If you completed the first term of this program, you will be familiar with the first part of this project, from the unsupervised learning project. The versions of those two datasets used in this project will include many more features and has not been pre-cleaned. You are also free to choose whatever approach you'd like to analyzing the data rather than follow pre-determined steps. In your work on this project, make sure that you carefully document your steps and decisions, since your main deliverable for this project will be a blog post reporting your findings.

In [1]:
# import libraries here; add more as necessary
import numpy as np
import pandas as pd
import matplotlib.pyplot as plt
import seaborn as sns

# magic word for producing visualizations in notebook
%matplotlib inline

## Part 0: Get to Know the Data

There are four data files associated with this project:

- `Udacity_AZDIAS_052018.csv`: Demographics data for the general population of Germany; 891 211 persons (rows) x 366 features (columns).
- `Udacity_CUSTOMERS_052018.csv`: Demographics data for customers of a mail-order company; 191 652 persons (rows) x 369 features (columns).
- `Udacity_MAILOUT_052018_TRAIN.csv`: Demographics data for individuals who were targets of a marketing campaign; 42 982 persons (rows) x 367 (columns).
- `Udacity_MAILOUT_052018_TEST.csv`: Demographics data for individuals who were targets of a marketing campaign; 42 833 persons (rows) x 366 (columns).

Each row of the demographics files represents a single person, but also includes information outside of individuals, including information about their household, building, and neighborhood. Use the information from the first two files to figure out how customers ("CUSTOMERS") are similar to or differ from the general population at large ("AZDIAS"), then use your analysis to make predictions on the other two files ("MAILOUT"), predicting which recipients are most likely to become a customer for the mail-order company.

The "CUSTOMERS" file contains three extra columns ('CUSTOMER_GROUP', 'ONLINE_PURCHASE', and 'PRODUCT_GROUP'), which provide broad information about the customers depicted in the file.

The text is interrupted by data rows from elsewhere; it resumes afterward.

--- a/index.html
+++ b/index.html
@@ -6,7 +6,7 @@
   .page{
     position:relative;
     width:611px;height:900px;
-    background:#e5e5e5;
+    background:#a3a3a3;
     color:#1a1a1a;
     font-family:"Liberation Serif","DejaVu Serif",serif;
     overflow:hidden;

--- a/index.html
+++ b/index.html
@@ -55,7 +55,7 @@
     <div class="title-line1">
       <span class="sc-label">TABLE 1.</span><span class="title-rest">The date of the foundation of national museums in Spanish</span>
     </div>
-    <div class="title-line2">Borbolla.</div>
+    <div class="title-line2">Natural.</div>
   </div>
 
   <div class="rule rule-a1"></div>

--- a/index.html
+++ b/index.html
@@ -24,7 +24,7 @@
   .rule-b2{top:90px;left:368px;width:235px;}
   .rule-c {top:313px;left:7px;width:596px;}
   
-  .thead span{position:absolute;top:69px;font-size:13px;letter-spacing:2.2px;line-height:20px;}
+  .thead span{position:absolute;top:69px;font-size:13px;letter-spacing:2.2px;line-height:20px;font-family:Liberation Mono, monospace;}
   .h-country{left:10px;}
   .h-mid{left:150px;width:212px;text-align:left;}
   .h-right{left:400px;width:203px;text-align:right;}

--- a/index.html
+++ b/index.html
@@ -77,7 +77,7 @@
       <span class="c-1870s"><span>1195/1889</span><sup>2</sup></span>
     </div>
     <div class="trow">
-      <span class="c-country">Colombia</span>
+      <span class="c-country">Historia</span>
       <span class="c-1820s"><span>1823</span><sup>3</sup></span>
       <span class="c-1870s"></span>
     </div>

The original "MAILOUT" file included one additional column, "RESPONSE", which indicated whether or not each recipient became a customer of the company. For the "TRAIN" subset, this column has been retained, but in the "TEST" subset it has been removed; it is against that withheld column that your final predictions will be assessed in the Kaggle competition.

Otherwise, all of the remaining columns are the same between the three data files. For more information about the columns depicted in the files, you can refer to two Excel spreadsheets provided in the workspace. [One of them](./DIAS Information Levels - Attributes 2017.xlsx) is a top-level list of attributes and descriptions, organized by informational category. [The other](./DIAS Attributes - Values 2017.xlsx) is a detailed mapping of data values for each feature in alphabetical order.

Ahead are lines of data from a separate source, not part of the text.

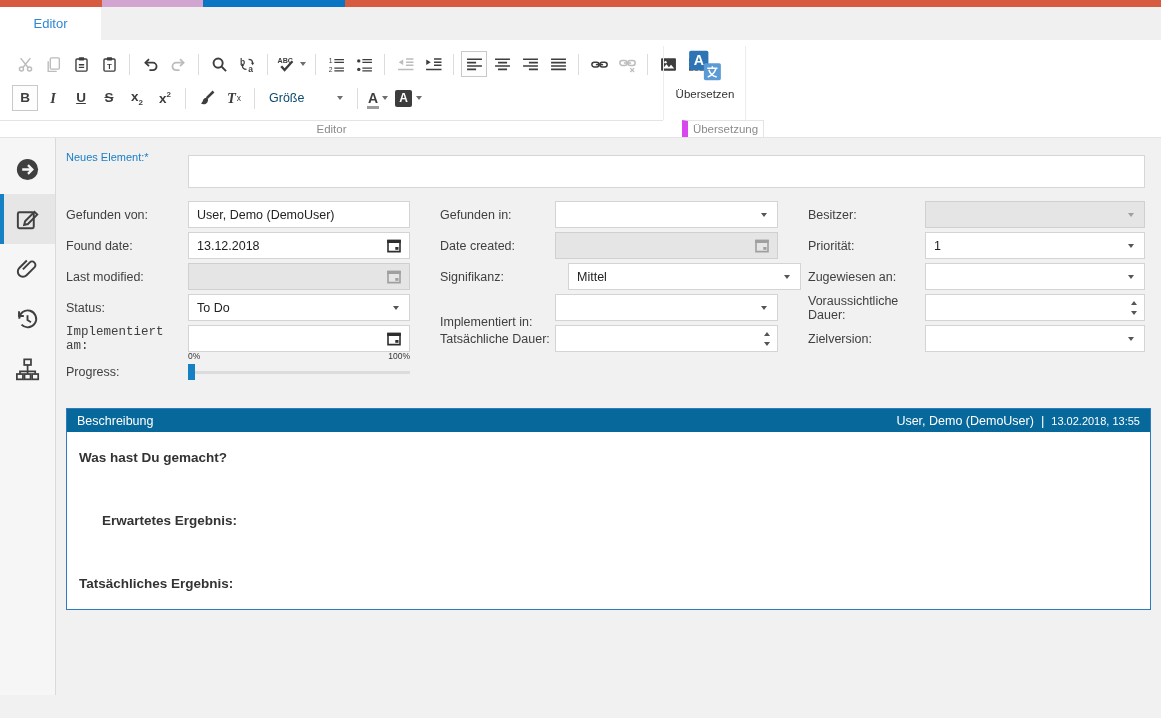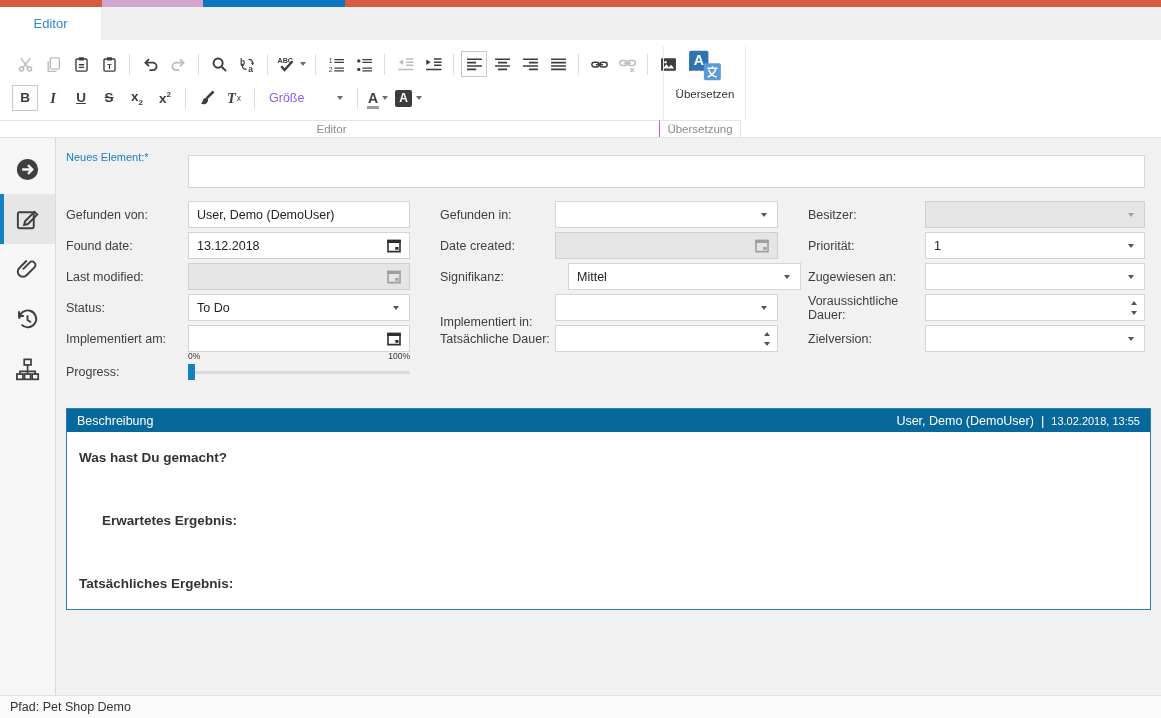--- a/index.html
+++ b/index.html
@@ -31,7 +31,7 @@
   .g sub,.g sup{font-size:8px;}
   .gsub{font-size:8.5px;margin-left:1px;}
   .size-dd{width:88px;justify-content:flex-start;padding:0 6px;border-color:transparent;}
-  .dd-label{font-size:12.5px;color:#8b5cf6;flex:1;text-align:left;}
+  .dd-label{font-size:12.5px;color:#0c4a6e;flex:1;text-align:left;}
   .colA{position:relative;display:inline-block;line-height:1;}
   .colA-ch{font-weight:bold;font-size:14px;color:#3d3d3d;}
   .colA-bar{position:absolute;left:-1px;right:-1px;bottom:-4px;height:3px;background:#9c9c9c;}

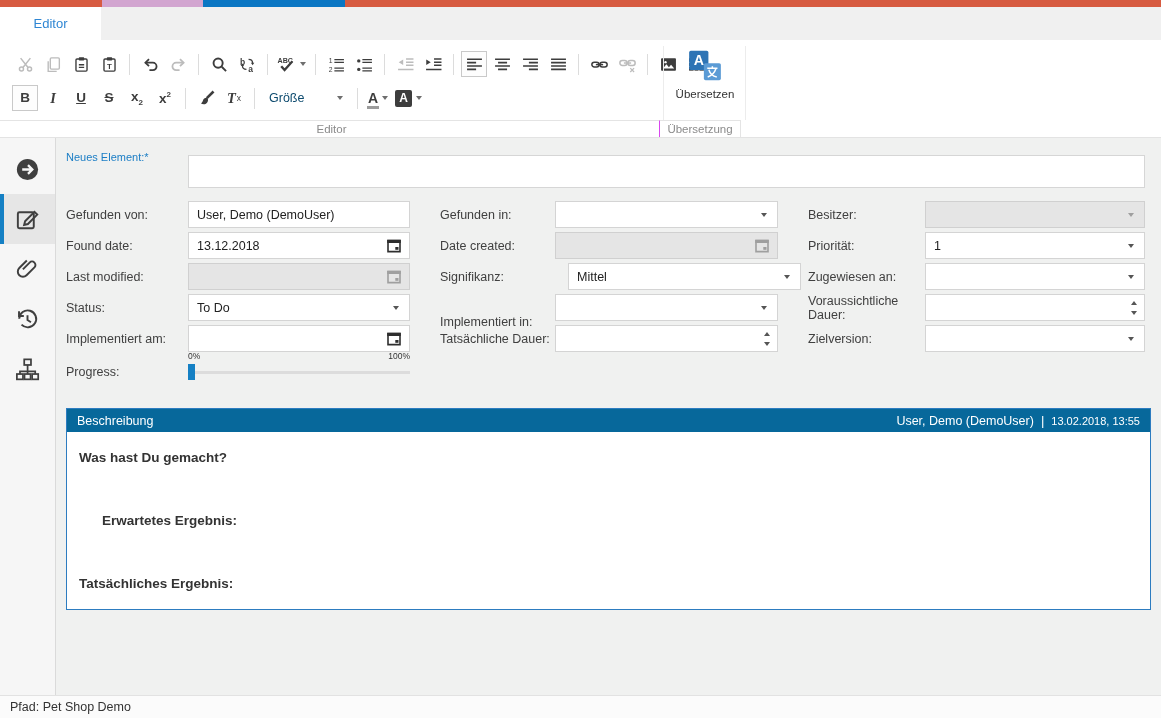--- a/index.html
+++ b/index.html
@@ -343,7 +343,7 @@
       <span>Übersetzen</span>
     </div>
     <div class="rgroup-label" style="left:0;width:663px">Editor</div>
-    <div class="rgroup-label" style="left:659px;width:82px;border-left:1px solid #d946ef;border-right:1px solid #e4e4e4">Übersetzung</div>
+    <div class="rgroup-label" style="left:682px;width:82px;border-left:6px solid #d946ef;border-right:1px solid #e4e4e4">Übersetzung</div>
   </div>
 
   <div class="sidebar">

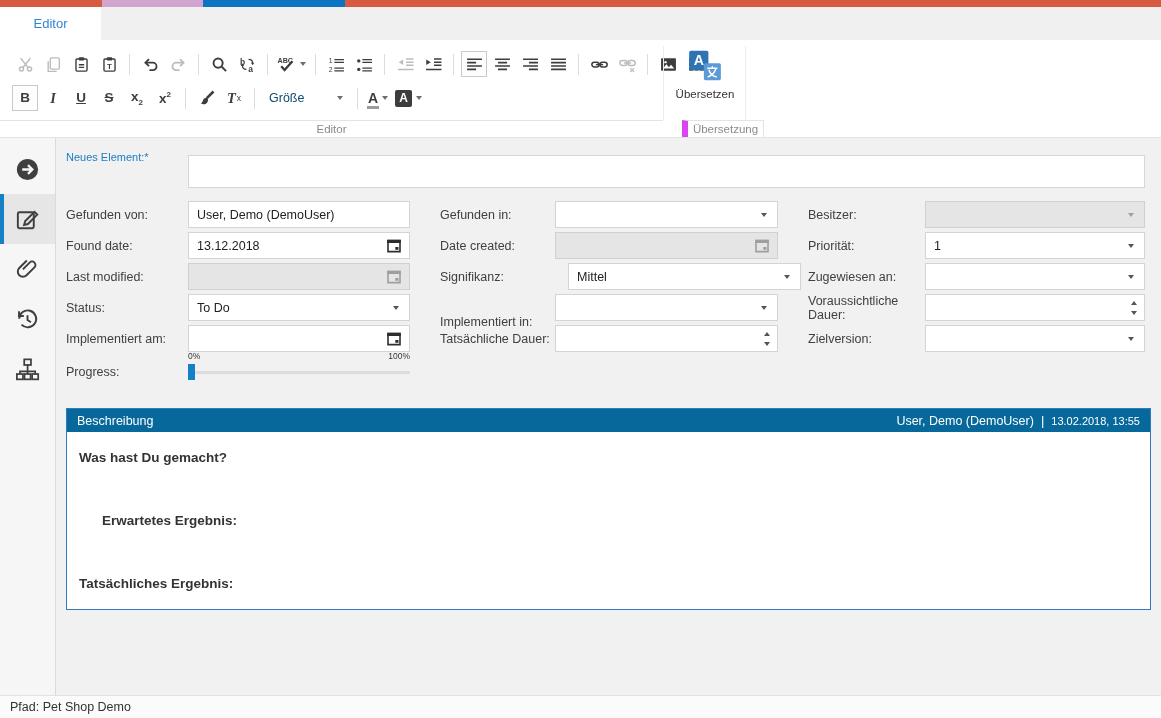--- a/index.html
+++ b/index.html
@@ -422,7 +422,7 @@
         <span class="fval">To Do</span>
         <span class="dcaret"></span>
       </div>
-      <div class="flabel" style="left: 66px; top: 325px; width: 118px;">Implementiert am:</div>
+      <div class="flabel" style="left: 66px; top: 325px; width: 118px; font-family: Liberation Mono, monospace;">Implementiert am:</div>
       <div class="finput" style="left: 188px; top: 325px; width: 222px;">
         <span class="fval"></span>
         <svg class="cal" width="16" height="16" viewBox="0 0 16 16">

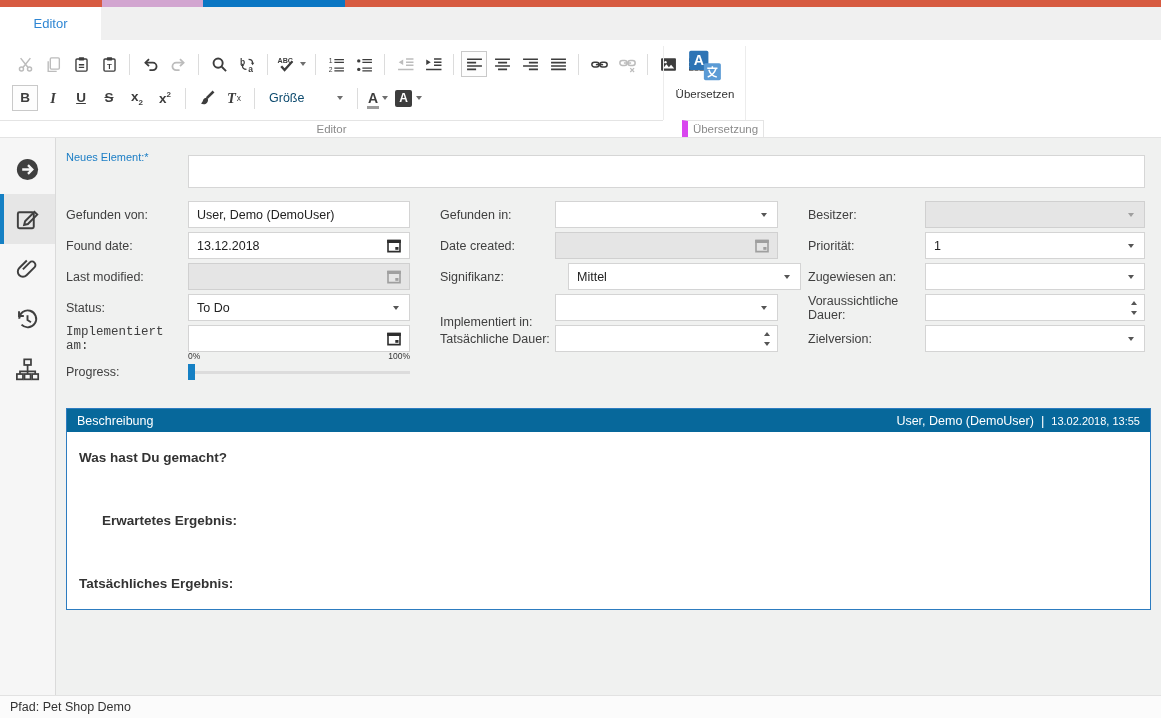--- a/index.html
+++ b/index.html
@@ -515,9 +515,6 @@
       <div class="desc-line" style="top: 167px;">Tatsächliches Ergebnis:</div>
     </div>
 
-  <div class="statusbar">
-    <span>Pfad: Pet Shop Demo</span>
-  </div>
 </div>
 
 </body></html>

In the below cell, we've provided some initial code to load in the first two datasets. Note for all of the `.csv` data files in this project that they're semicolon (`;`) delimited, so an additional argument in the [`read_csv()`](https://pandas.pydata.org/pandas-docs/stable/generated/pandas.read_csv.html) call has been included to read in the data properly. Also, considering the size of the datasets, it may take some time for them to load completely.

You'll notice when the data is loaded in that a warning message will immediately pop up. Before you really start digging into the modeling and analysis, you're going to need to perform some cleaning. Take some time to browse the structure of the data and look over the informational spreadsheets to understand the data values. Make some decisions on which features to keep, which features to drop, and if any revisions need to be made on data formats. It'll be a good idea to create a function with pre-processing steps, since you'll need to clean all of the datasets before you work with them.

In [2]:
# load in the data
azdias = pd.read_csv('Udacity_AZDIAS_052018.csv', sep=',')
customers = pd.read_csv('Udacity_CUSTOMERS_052018.csv', sep=',')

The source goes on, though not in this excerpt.